Raskin and Lieu emphasized that Hegseth’s explanations of the September 2 strike in particular have been “shifting and contradictory.”

“Secretary Hegseth has variously claimed that he missed the details of the September 2 strike because of the ‘fog of war,’ and that he actually left the room before any explicit order was given to kill the survivors,” they wrote. “Later reporting suggests that he gave a general order to kill all passengers aboard ahead of the strike but delegated the specific order to kill survivors to a subordinate.”

The facts that are known about the strike, as well as Hegseth’s muddled claims, warrant a DOJ investigation, the Democrats suggested.
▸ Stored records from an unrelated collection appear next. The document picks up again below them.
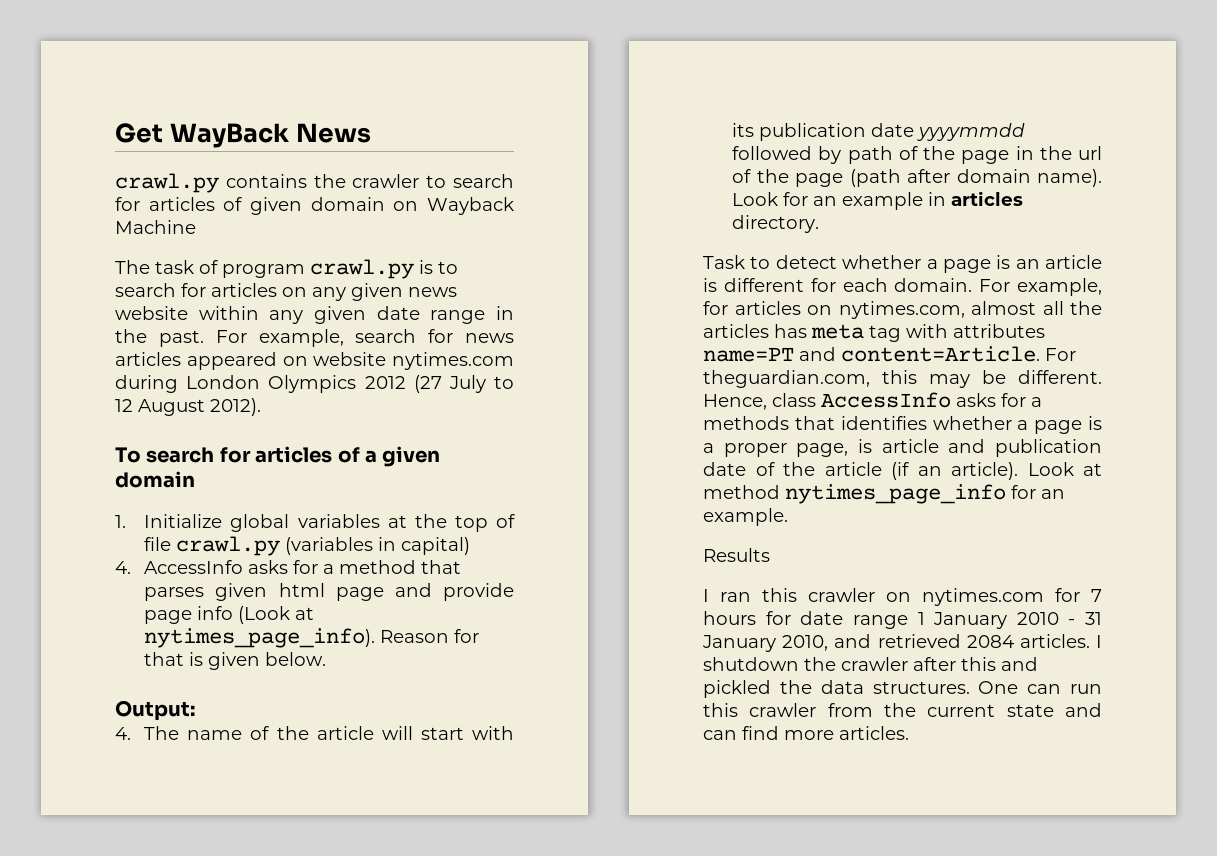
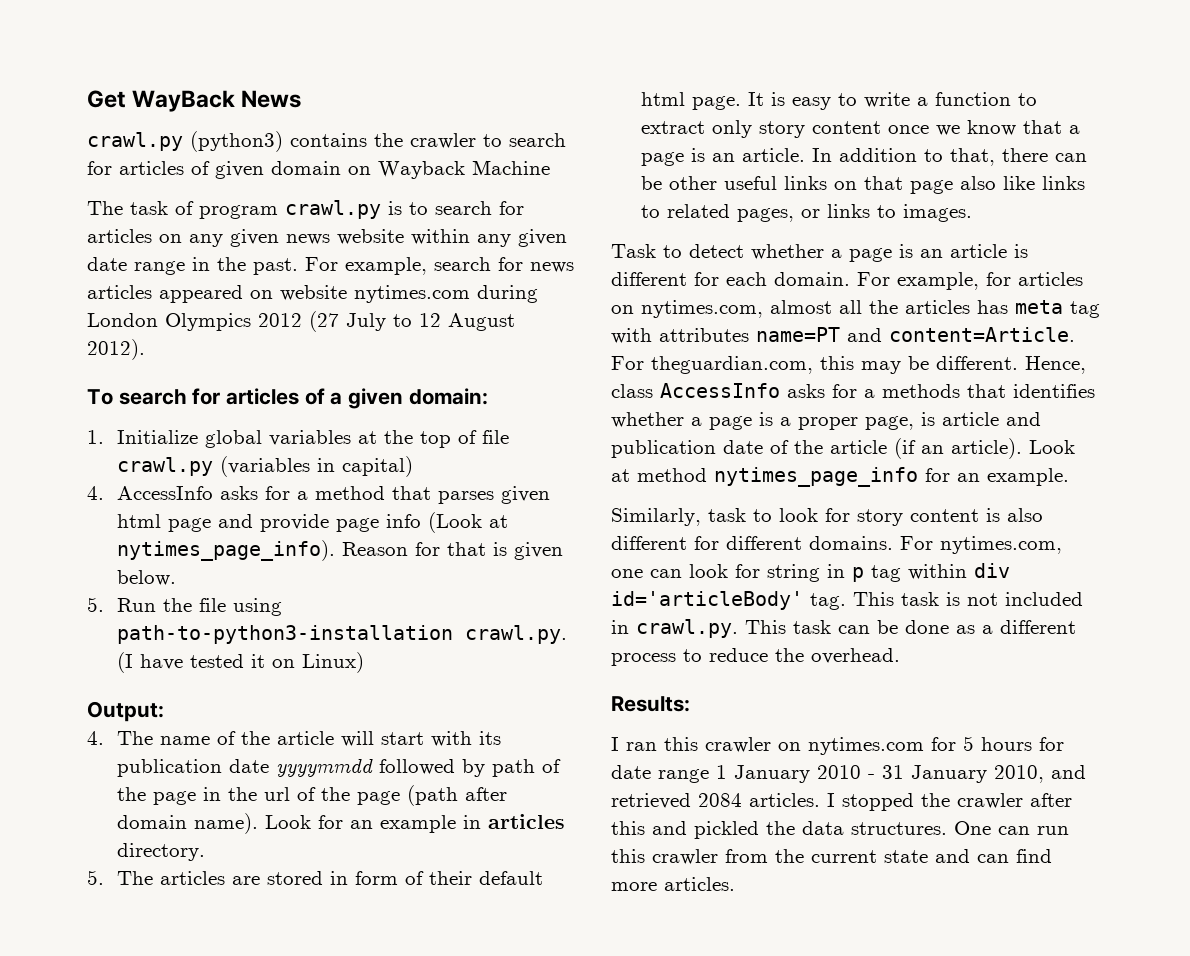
(219, 183) none -> [190,131,283,152] (python3)
[115,471,195,488] domain -> [408,388,488,405] domain:
(327, 659) none -> [87,597,282,616] [116,625,567,644] [116,652,364,673] // 5. Run the file using path-to-python3-installation crawl.py. (I have tested it on Linux)
(820, 224) none -> [87,870,543,885] [640,92,1037,110] [640,120,1080,138] [640,148,1087,166] [640,176,1085,194] [640,204,972,222] // 5. The articles are stored in form of their default html page. It is easy to write a function to extract only story content once we know that a page is an article. In addition to that, there can be other useful links on that page also like links to related pages, or links to images.
[703,548,770,562] Results -> [611,508,1043,526] [611,536,1062,554] [611,563,1010,582] [611,591,1083,610] [611,619,1076,638] [611,648,900,666] [611,696,690,712] Similarly, task to look for story content is also different for different domains. For nytimes.com, one can look for string in p tag within div id='articleBody' tag. This task is not included in crawl.py. This task can be done as a different process to reduce the overhead. // Results:
[1091,589,1102,602] 7 -> [963,736,974,751] 5
[703,657,799,671] shutdown -> [842,793,914,811] stopped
“Giving a general order to kill any survivors constitutes a war crime,” they wrote. “Similarly, carrying out such an order also constitutes a war crime, and the Manual for Courts-Martial explicitly provides that ‘acting pursuant to orders’ is no defense ‘if the accused knew the orders to be unlawful.’ Outside of war, the killing of unarmed, helpless men clinging to wreckage in open water is simply murder. The federal criminal code makes it a felony to commit murder within the ‘special maritime and territorial jurisdiction of the United States,’ which is defined to include the ‘high seas.’ It is also a federal crime to conspire to commit murder.”

Raskin and Lieu also emphasized that two memos from the DOJ’s Office of Legal Counsel (OLC) “do not—and cannot—provide any legal protection for the secretary’s conduct.”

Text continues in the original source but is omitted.